=== Begin Enclosure ===

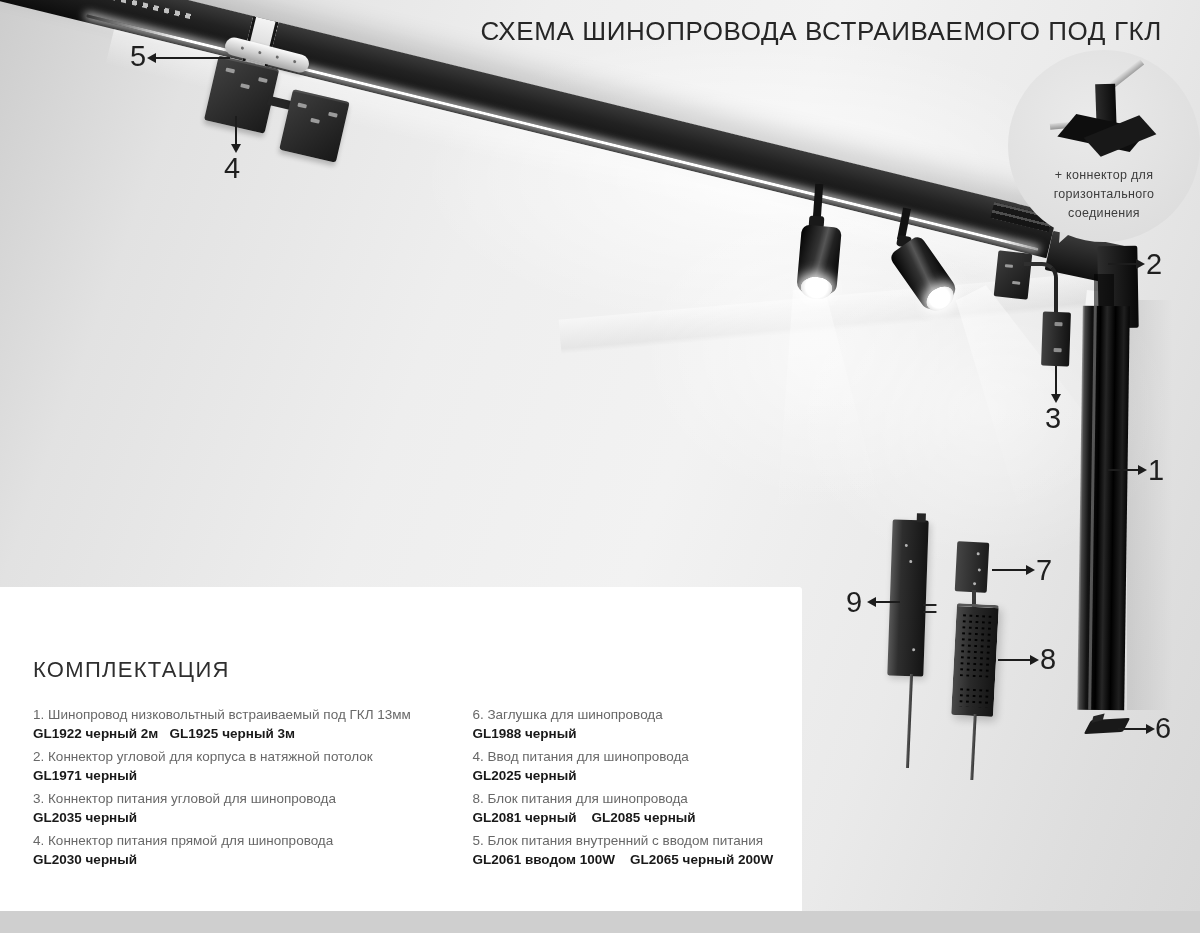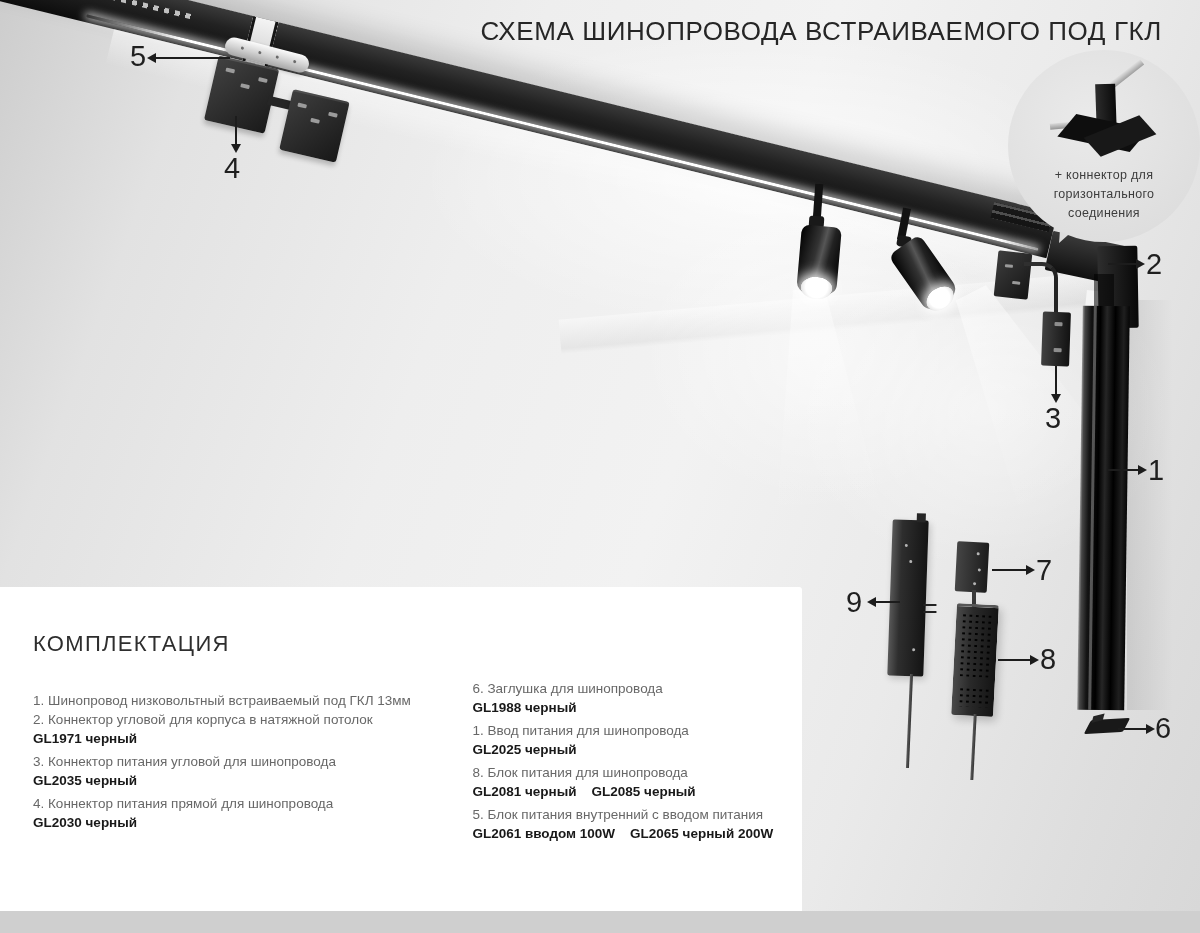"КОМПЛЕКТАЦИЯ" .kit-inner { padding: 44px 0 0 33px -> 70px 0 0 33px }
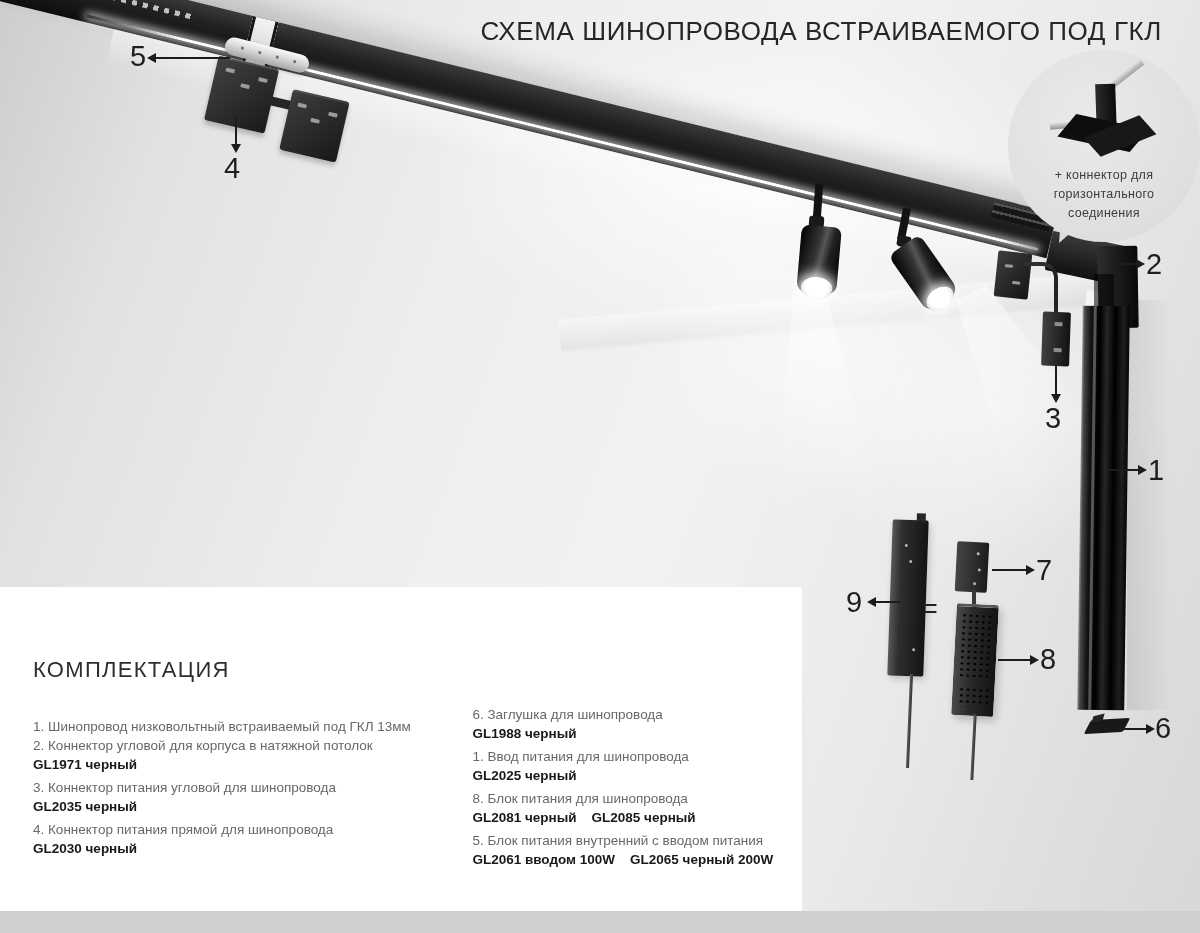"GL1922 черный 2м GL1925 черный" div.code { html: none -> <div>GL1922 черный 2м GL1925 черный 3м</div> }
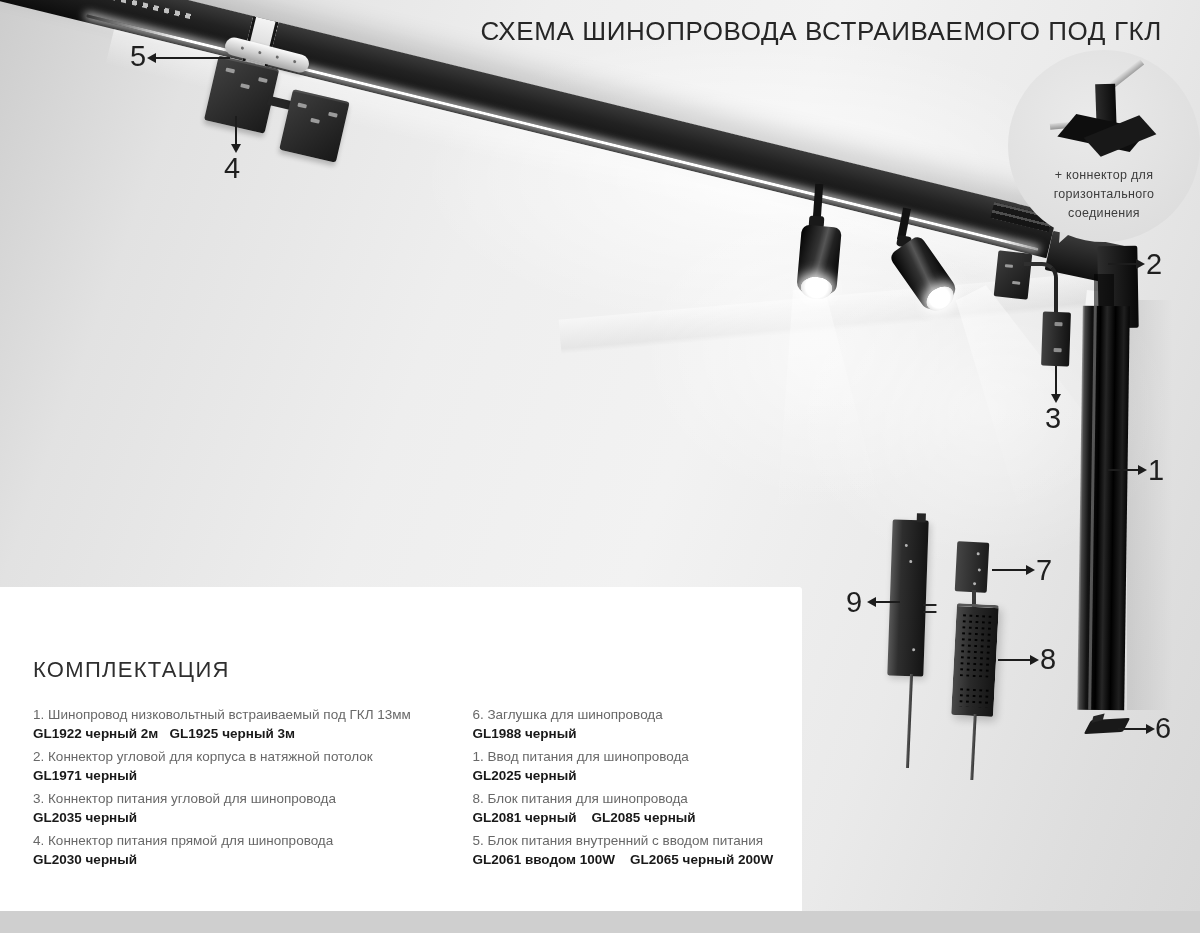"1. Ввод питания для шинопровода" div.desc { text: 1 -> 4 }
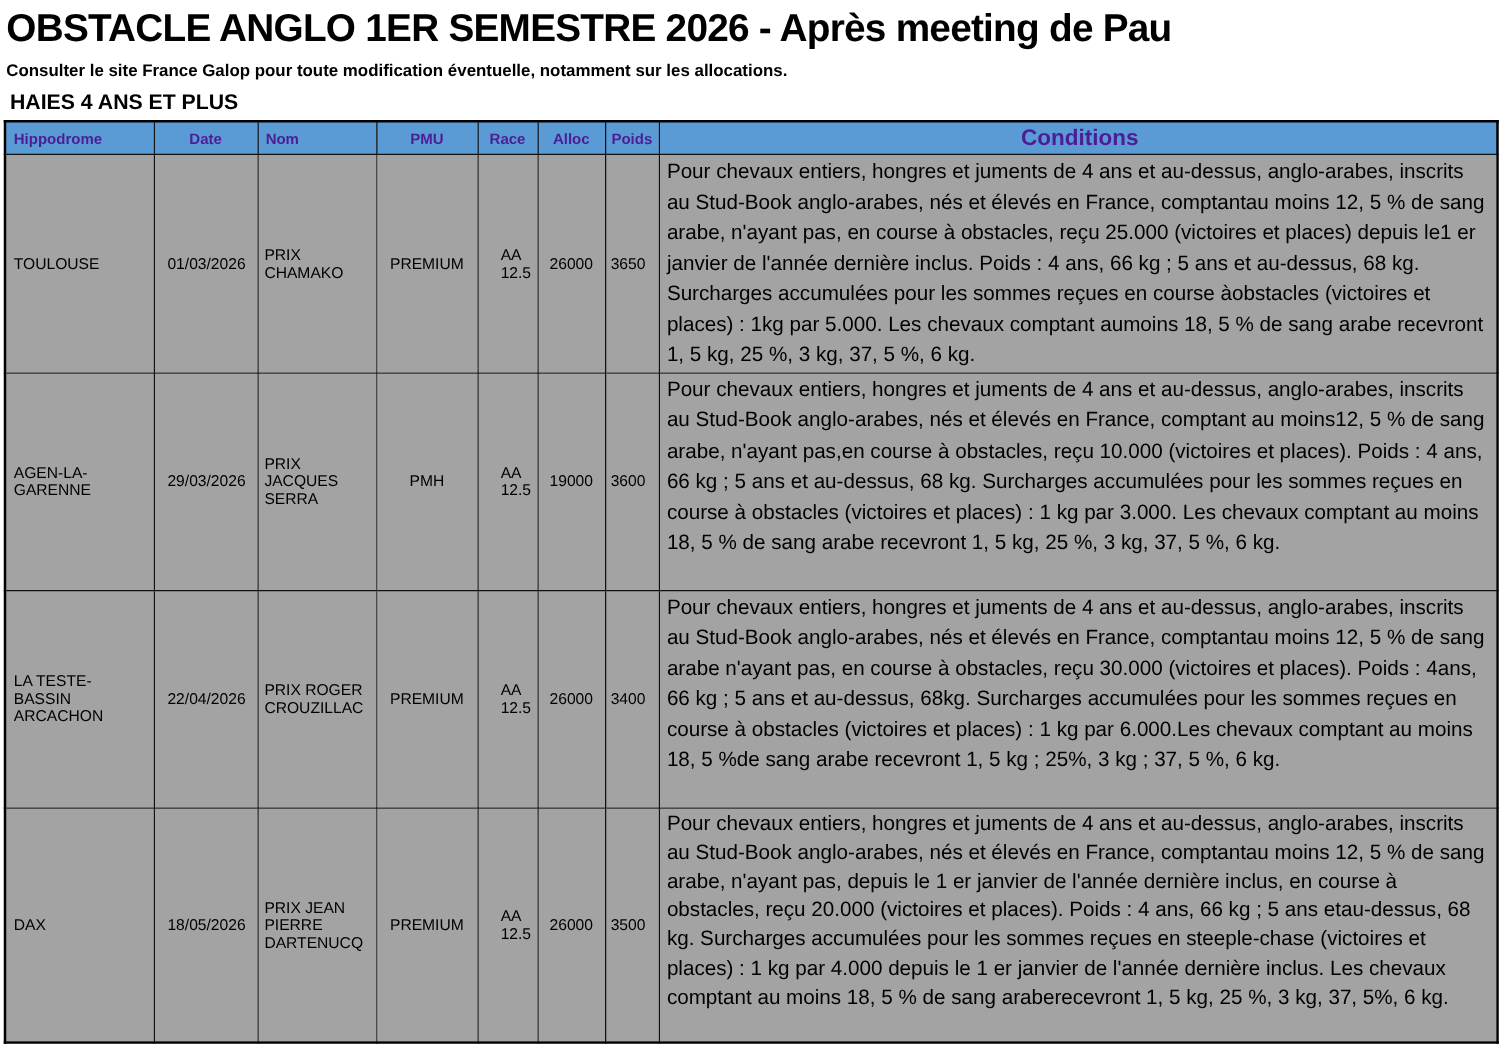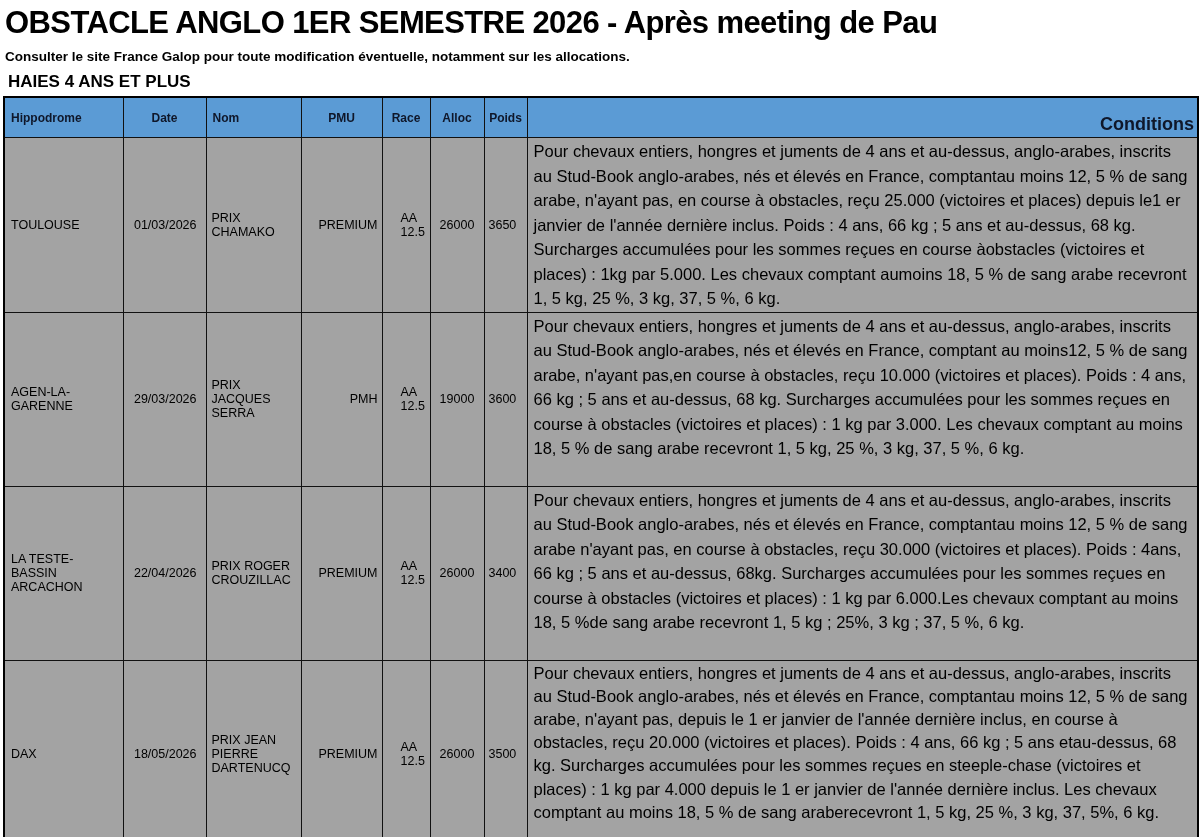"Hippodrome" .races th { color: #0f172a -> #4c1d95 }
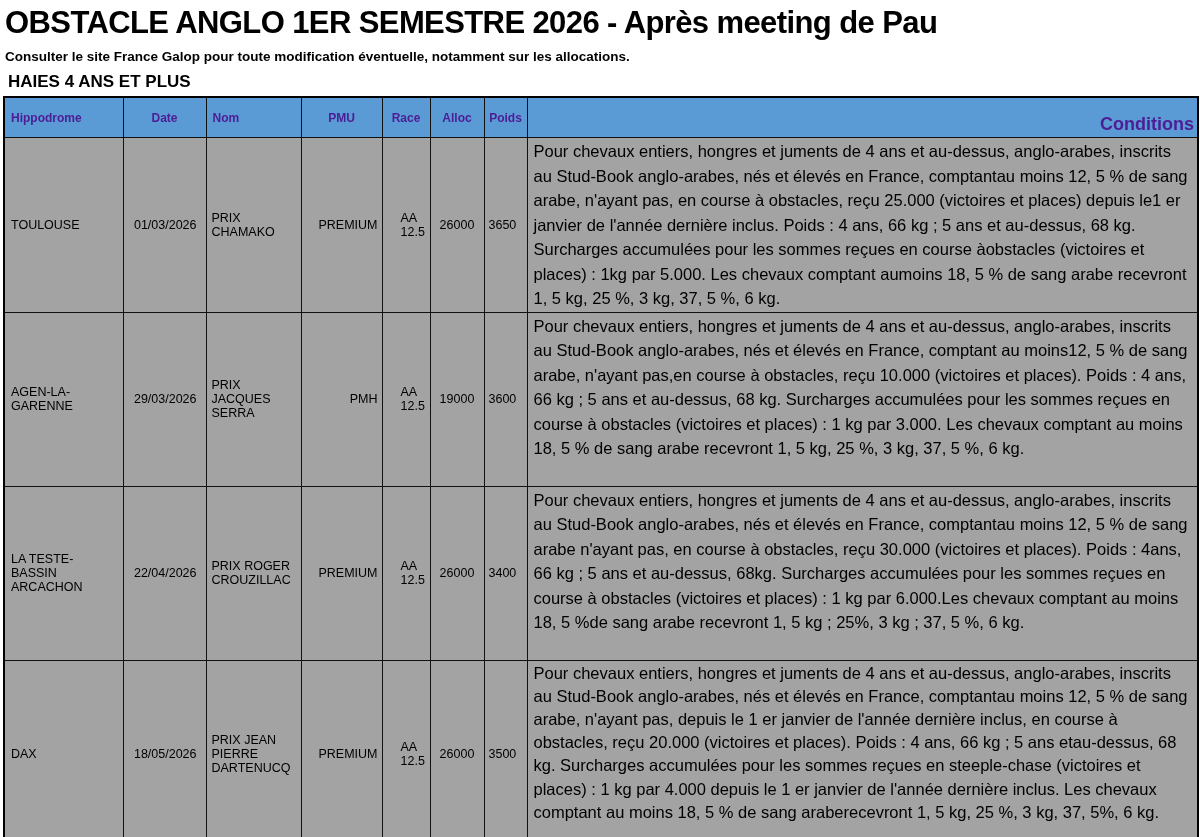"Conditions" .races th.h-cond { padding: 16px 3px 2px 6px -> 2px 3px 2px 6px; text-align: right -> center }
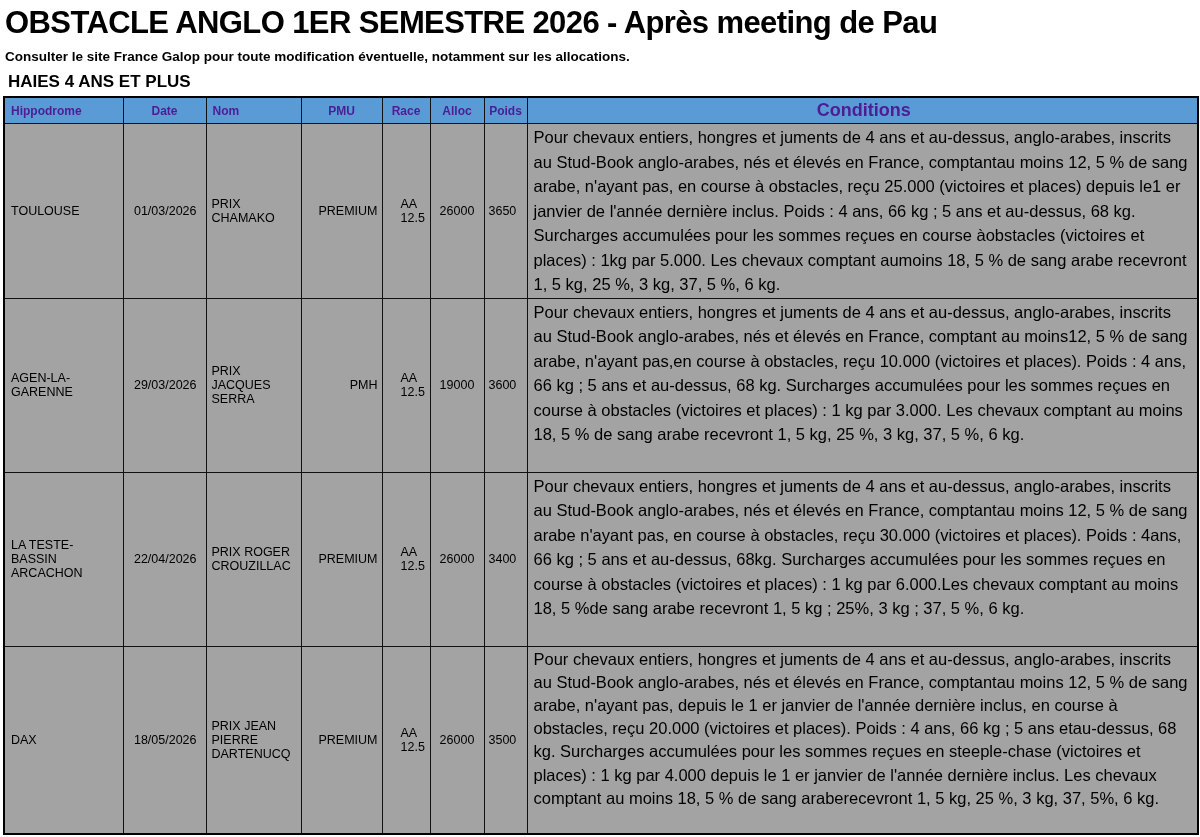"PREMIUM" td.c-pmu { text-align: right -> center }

=== End Enclosure ===

WHAT YOU SHOULD DO:
Every line from the one that holds "Ввод питания для" to the last line of the records above goes into the answer, exactly as written; nothing else does, and no picture does either.

ANSWER SPACE:
"1. Ввод питания для шинопровода" div.desc { text: 1 -> 4 }
"Hippodrome" .races th { color: #0f172a -> #4c1d95 }
"Conditions" .races th.h-cond { padding: 16px 3px 2px 6px -> 2px 3px 2px 6px; text-align: right -> center }
"PREMIUM" td.c-pmu { text-align: right -> center }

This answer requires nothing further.